Anthropology and the Religious Imaginary of the Past – Catherine Wanner
- Author Catherine Wanner, Pennsylvania State University
- Presented at The Hidden Galleries closing conference: The Secret Police and Study of Religions: Archives, Communities and Contested Memories in Central and Eastern Europe, 19th March, 2021
There is a new emotionality arising in public domains in many parts of the world. It is remaking understandings of neoliberalism, citizenship and rights, and even personhood itself. This new era is characterized, not only by nationalism, populism and patriotism gaining ground, but also by dissolving the lines of division that used to clearly separate politics from popular culture, public from private spheres, and historical studies from memories of the past.
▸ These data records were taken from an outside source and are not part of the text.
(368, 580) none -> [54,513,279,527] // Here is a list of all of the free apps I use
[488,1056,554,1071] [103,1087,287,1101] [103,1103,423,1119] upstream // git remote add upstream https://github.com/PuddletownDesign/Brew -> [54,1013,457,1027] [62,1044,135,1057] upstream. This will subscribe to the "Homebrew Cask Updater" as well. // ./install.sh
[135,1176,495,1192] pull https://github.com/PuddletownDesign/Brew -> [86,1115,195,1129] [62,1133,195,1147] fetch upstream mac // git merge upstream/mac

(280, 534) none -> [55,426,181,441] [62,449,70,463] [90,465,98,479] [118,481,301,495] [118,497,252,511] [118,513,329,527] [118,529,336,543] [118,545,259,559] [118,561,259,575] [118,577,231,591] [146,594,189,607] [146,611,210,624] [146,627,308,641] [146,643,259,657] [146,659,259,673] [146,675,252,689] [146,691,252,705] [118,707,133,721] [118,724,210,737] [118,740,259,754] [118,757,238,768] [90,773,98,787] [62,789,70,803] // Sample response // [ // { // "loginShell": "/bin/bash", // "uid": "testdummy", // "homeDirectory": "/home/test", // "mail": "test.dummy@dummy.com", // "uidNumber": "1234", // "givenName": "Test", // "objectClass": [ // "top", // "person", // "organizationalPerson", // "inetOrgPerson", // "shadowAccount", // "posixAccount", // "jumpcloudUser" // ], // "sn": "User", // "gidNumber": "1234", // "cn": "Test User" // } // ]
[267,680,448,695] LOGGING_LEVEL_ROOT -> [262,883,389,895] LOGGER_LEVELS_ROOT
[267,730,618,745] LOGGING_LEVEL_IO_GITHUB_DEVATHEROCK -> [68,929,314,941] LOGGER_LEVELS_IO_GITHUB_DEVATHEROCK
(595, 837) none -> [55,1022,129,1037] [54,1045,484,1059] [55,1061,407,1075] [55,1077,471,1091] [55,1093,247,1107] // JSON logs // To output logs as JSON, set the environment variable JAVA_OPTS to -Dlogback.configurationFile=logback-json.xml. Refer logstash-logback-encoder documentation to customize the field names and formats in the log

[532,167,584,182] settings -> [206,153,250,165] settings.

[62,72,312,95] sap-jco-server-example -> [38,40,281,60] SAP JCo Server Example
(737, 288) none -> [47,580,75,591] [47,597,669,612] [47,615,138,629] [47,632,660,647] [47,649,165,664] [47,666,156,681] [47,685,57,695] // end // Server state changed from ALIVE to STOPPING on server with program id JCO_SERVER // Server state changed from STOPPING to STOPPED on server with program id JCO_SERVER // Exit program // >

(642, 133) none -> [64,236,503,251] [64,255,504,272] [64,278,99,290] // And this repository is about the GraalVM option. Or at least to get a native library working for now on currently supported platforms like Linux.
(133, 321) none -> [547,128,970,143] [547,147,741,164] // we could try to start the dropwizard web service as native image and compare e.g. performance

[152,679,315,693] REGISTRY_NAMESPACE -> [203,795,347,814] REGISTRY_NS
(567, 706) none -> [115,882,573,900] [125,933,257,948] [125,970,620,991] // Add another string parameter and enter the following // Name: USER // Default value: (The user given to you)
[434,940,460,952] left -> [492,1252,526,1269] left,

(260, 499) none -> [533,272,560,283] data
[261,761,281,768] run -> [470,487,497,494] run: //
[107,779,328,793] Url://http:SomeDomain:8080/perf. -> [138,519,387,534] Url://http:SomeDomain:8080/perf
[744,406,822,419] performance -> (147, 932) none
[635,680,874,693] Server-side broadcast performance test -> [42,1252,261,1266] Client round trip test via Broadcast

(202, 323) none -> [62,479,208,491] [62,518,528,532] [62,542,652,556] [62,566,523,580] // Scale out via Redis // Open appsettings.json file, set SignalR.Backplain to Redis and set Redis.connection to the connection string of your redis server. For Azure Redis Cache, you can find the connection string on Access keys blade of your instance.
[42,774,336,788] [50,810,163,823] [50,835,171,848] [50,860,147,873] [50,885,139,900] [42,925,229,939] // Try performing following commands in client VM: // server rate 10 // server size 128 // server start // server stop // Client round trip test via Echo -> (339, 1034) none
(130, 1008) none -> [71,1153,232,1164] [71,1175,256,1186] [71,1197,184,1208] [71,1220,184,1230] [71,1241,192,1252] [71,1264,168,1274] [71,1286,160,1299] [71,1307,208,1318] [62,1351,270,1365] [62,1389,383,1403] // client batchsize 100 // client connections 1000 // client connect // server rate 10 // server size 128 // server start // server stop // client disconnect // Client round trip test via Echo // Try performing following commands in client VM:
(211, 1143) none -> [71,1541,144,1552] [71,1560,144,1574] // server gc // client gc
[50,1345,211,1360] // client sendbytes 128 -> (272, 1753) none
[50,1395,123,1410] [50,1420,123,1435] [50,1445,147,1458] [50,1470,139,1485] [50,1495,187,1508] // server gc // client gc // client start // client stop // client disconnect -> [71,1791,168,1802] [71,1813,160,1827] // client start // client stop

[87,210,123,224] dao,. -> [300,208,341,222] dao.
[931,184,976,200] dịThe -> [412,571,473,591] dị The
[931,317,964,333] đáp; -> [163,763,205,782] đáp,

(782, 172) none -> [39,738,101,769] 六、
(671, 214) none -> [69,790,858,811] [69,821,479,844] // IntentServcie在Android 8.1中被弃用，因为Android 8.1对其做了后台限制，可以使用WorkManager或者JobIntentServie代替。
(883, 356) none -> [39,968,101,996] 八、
In such a moment, the Hidden Galleries project makes a particularly valuable contribution to our understandings of the past in Eastern Europe and to the clandestine lives so many citizens in socialist regimes led. Many religious minorities in the region, whose existence was largely underground and yet vigorously pursued by state authorities, now have a legal status and can assemble with a degree of ease that was unimaginable in the past. However, when these communities continue to exist it is often through adaptation to dramatically new social and political circumstances. The collapse of socialist regimes poses a challenge for all scholars: how can we know what inspired and motivated socialist-era religious minorities to take such risks to live an unauthorized life? When our own religious imaginary is not up to the task, where can we turn for clues as to what animated these communities and lent meaning to the individual lives of their members? This talk will analyze why memory studies has become so tremendously fashionable in Eastern Europe and what anthropologists through their study of material culture can add to our understandings of the past and specifically the insight offered by the study of processes to “other” non-conforming religious communities.